- **WHAT NEEDS TO BE DONE**
Return each line of the data below that contains the string "Launch".
(MATERIAL TO PROCESS)
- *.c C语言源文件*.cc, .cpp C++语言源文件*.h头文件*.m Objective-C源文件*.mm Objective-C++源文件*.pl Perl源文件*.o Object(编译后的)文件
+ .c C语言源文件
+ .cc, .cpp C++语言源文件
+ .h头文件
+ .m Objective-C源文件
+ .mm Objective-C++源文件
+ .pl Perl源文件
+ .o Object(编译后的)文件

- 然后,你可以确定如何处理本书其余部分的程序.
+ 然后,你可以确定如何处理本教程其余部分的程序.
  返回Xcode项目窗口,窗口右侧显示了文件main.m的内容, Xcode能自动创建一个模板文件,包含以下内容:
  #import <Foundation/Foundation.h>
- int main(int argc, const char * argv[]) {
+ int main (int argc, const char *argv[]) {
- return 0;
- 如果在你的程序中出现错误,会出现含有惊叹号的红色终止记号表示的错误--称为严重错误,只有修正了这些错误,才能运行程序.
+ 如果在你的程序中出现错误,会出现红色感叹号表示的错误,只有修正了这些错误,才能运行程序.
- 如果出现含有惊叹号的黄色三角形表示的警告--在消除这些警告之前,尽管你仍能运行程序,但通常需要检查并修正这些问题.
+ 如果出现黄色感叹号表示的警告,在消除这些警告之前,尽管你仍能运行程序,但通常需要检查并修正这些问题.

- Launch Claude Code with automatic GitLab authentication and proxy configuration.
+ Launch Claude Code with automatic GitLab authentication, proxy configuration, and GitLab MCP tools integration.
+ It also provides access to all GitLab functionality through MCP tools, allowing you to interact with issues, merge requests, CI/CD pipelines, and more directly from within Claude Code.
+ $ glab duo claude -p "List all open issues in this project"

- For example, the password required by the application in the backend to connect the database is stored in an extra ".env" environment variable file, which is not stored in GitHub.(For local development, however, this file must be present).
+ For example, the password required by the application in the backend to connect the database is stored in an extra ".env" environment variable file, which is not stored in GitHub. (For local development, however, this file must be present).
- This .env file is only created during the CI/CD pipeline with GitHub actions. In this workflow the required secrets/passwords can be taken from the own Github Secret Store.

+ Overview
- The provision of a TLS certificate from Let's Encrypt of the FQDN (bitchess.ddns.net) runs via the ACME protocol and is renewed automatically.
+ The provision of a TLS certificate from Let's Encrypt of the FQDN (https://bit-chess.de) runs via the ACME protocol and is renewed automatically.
(End MATERIAL TO PROCESS)
- **ANSWER**
- Launch Claude Code with automatic GitLab authentication and proxy configuration.
+ Launch Claude Code with automatic GitLab authentication, proxy configuration, and GitLab MCP tools integration.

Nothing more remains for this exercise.